Work to be completed:
Restate the entries below exactly. Images are not part of the copy.
*** Working data ***
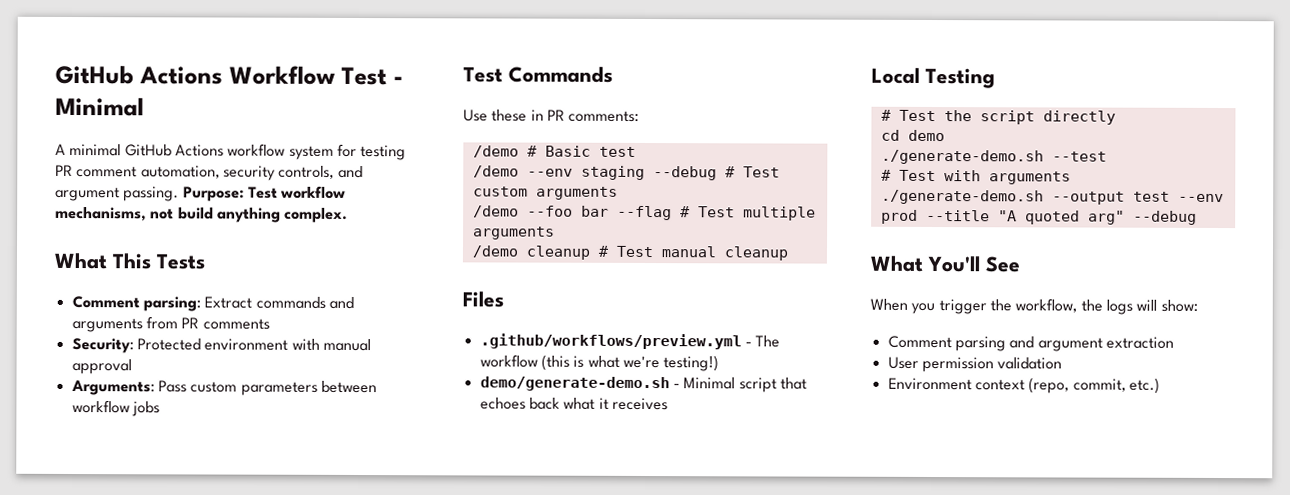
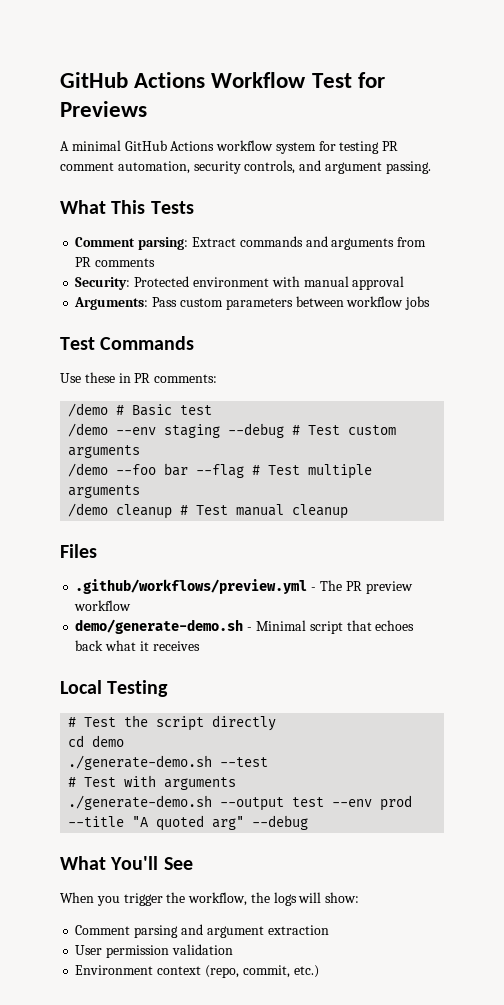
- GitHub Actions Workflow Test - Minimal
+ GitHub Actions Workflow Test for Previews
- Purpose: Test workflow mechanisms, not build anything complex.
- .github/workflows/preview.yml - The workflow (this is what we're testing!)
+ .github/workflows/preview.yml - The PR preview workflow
*** End of Working data ***
Response below:
- GitHub Actions Workflow Test - Minimal
+ GitHub Actions Workflow Test for Previews
- Purpose: Test workflow mechanisms, not build anything complex.
- .github/workflows/preview.yml - The workflow (this is what we're testing!)
+ .github/workflows/preview.yml - The PR preview workflow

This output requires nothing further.